**THE PROBLEM**
Working from the records below, return word for word the line that contains "[78,170,296,184] [94,188,375,202] [94,206,333,220]" and each line after it, ending with the last. Skip all pictures.

**LISTED RECORDS**
_ _ _ _

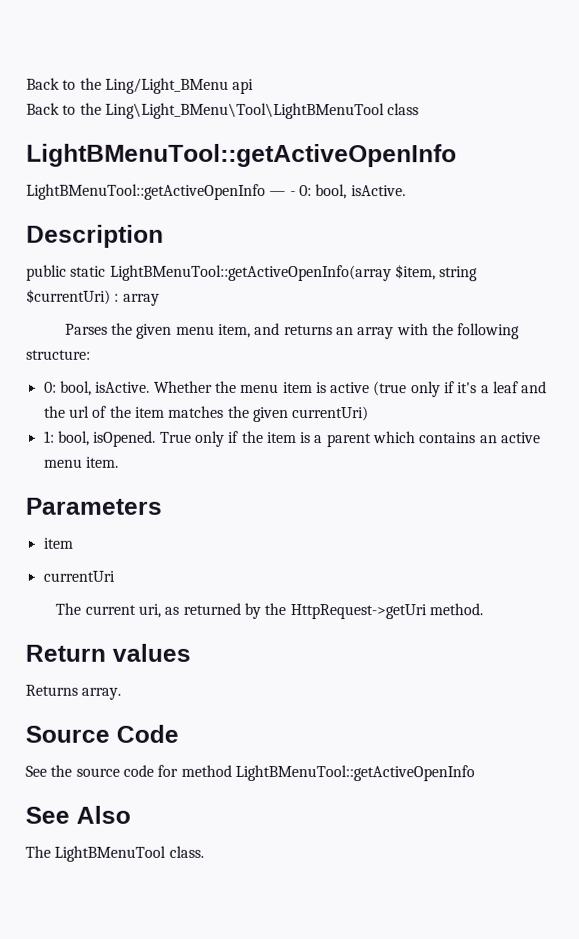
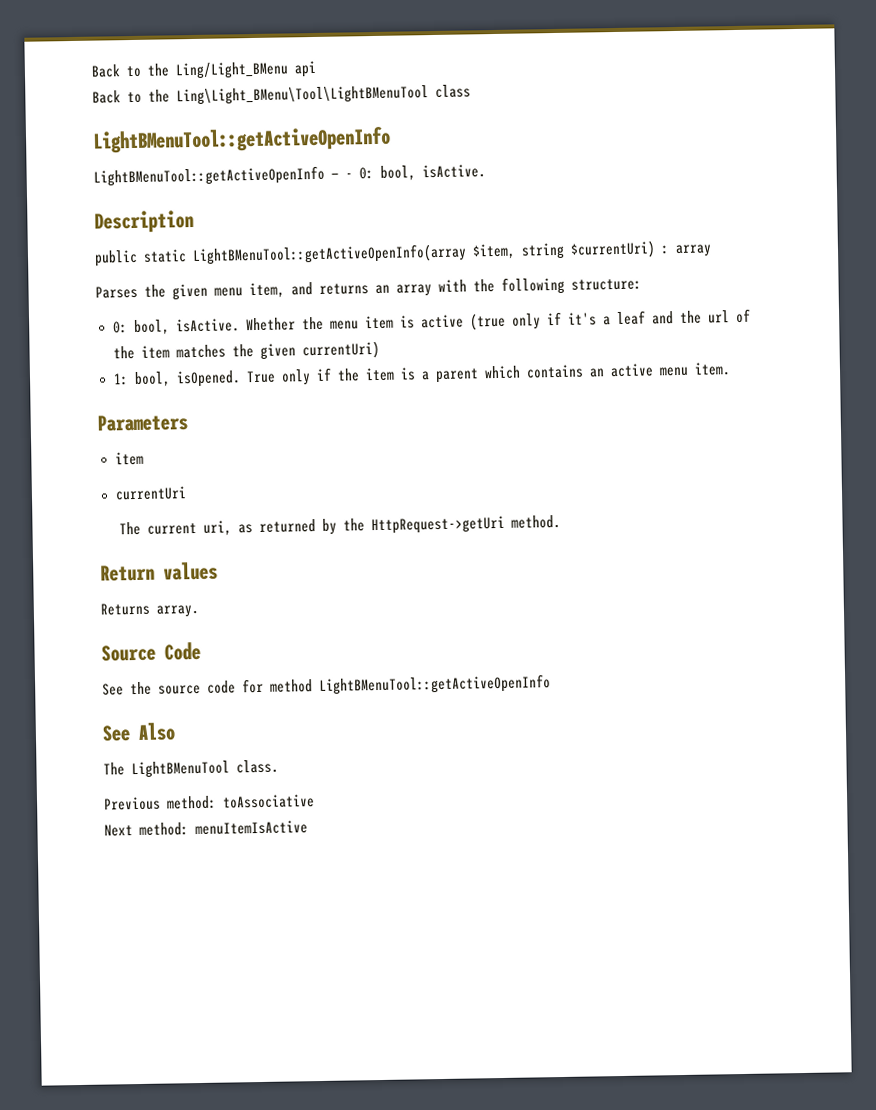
(204, 851) none -> [103,794,315,811] [104,820,308,837] // Previous method: toAssociative // Next method: menuItemIsActive

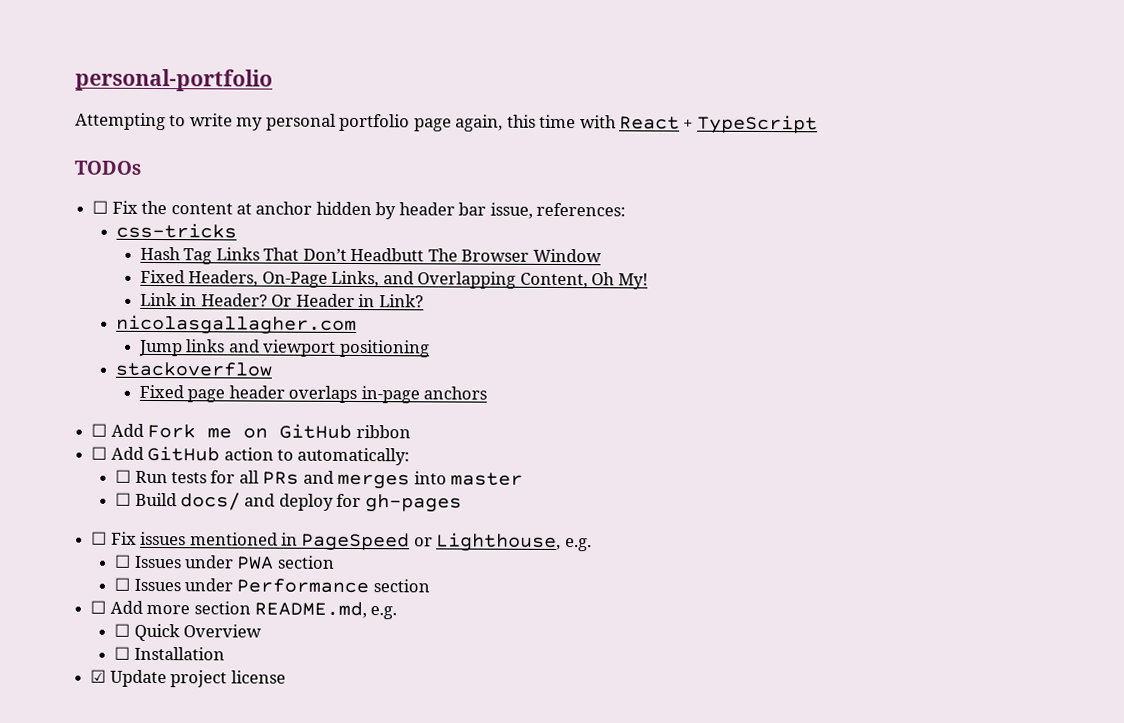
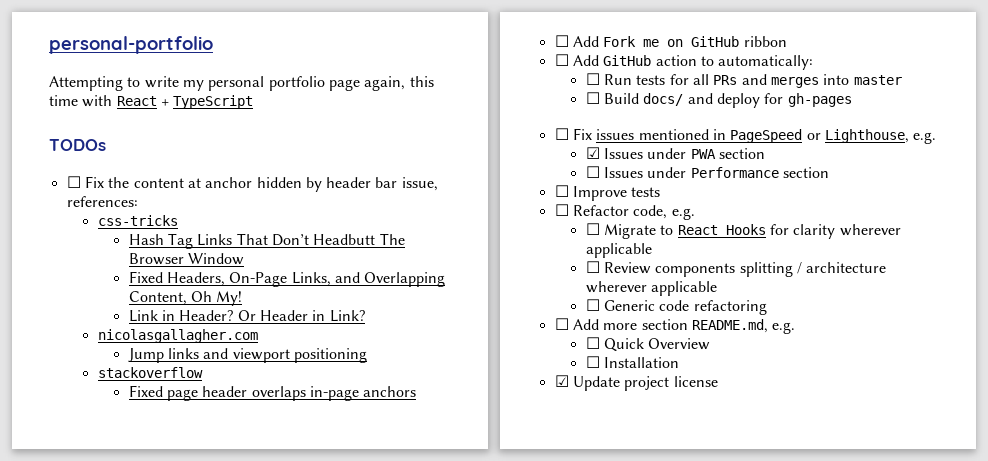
[114,554,132,568] ☐ -> [585,147,600,159] ☑
(430, 586) none -> [554,185,661,201] [554,204,695,220] [585,223,901,239] [585,243,652,258] [585,261,887,277] [585,281,717,296] [585,299,767,315] // ☐ Improve tests // ☐ Refactor code, e.g. // ☐ Migrate to React Hooks for clarity wherever applicable // ☐ Review components splitting / architecture wherever applicable // ☐ Generic code refactoring

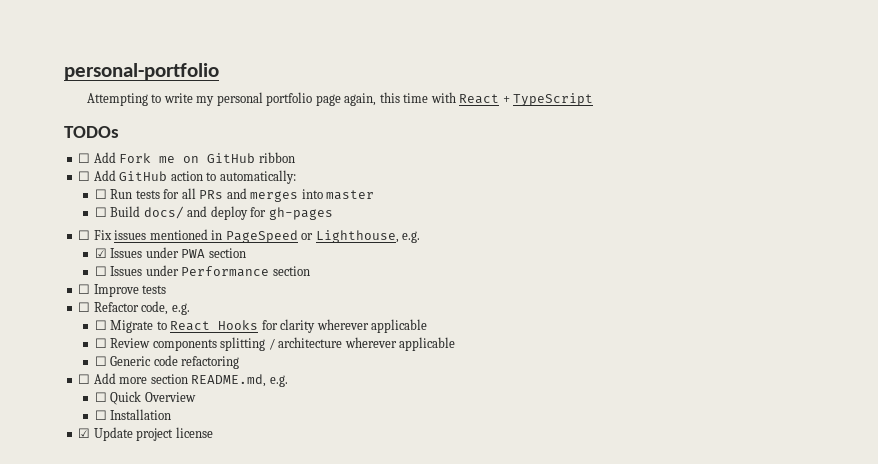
[66,176,438,192] [66,196,138,207] [97,215,178,226] [128,233,405,249] [128,253,244,265] [128,271,446,287] [128,291,243,306] [128,310,365,322] [97,329,258,343] [127,348,367,363] [97,367,203,378] [128,385,417,401] // ☐ Fix the content at anchor hidden by header bar issue, references: // css-tricks // Hash Tag Links That Don’t Headbutt The Browser Window // Fixed Headers, On-Page Links, and Overlapping Content, Oh My! // Link in Header? Or Header in Link? // nicolasgallagher.com // Jump links and viewport positioning // stackoverflow // Fixed page header overlaps in-page anchors -> (119, 132) none

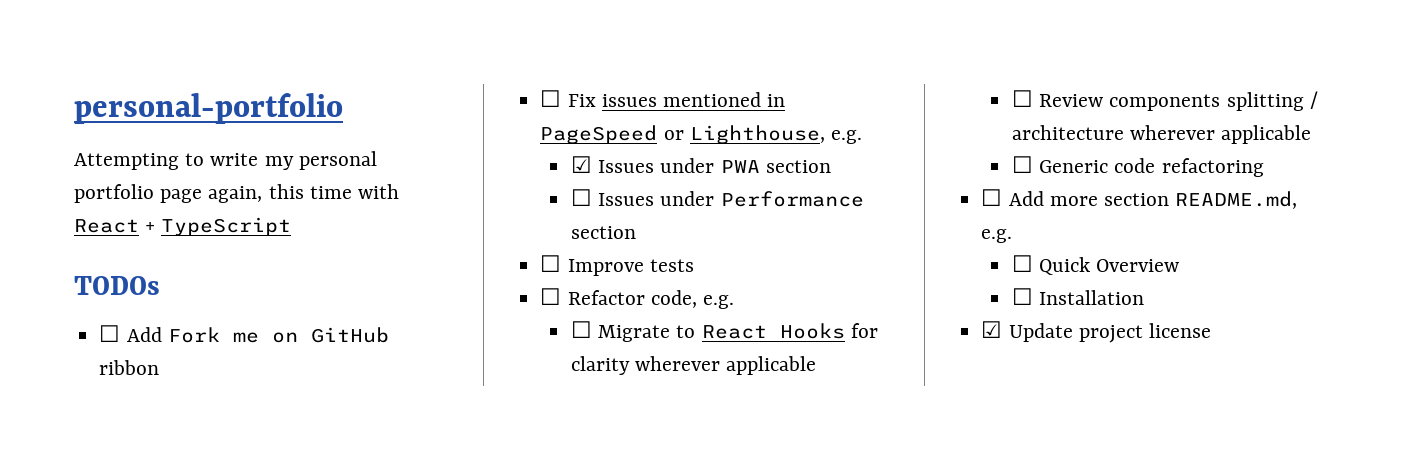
[78,170,296,184] [94,188,375,202] [94,206,333,220] // ☐ Add GitHub action to automatically: // ☐ Run tests for all PRs and merges into master // ☐ Build docs/ and deploy for gh-pages -> (160, 367) none

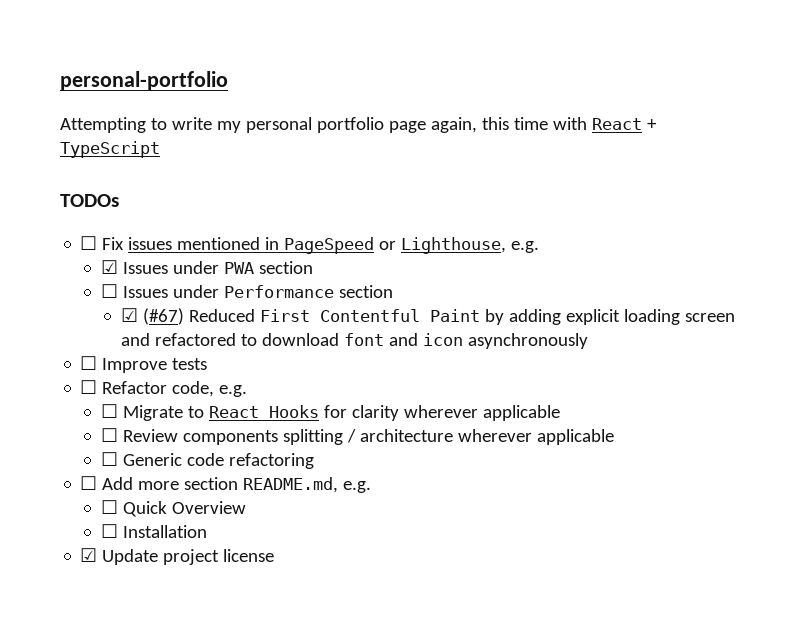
[99,325,389,343] [99,360,160,375] // ☐ Add Fork me on GitHub ribbon -> (119, 200) none
(637, 232) none -> [121,308,736,325] [121,333,589,349] // ☑ (#67) Reduced First Contentful Paint by adding explicit loading screen and refactored to download font and icon asynchronously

_ _ _ _

**ANSWER SPACE**
[78,170,296,184] [94,188,375,202] [94,206,333,220] // ☐ Add GitHub action to automatically: // ☐ Run tests for all PRs and merges into master // ☐ Build docs/ and deploy for gh-pages -> (160, 367) none

[99,325,389,343] [99,360,160,375] // ☐ Add Fork me on GitHub ribbon -> (119, 200) none
(637, 232) none -> [121,308,736,325] [121,333,589,349] // ☑ (#67) Reduced First Contentful Paint by adding explicit loading screen and refactored to download font and icon asynchronously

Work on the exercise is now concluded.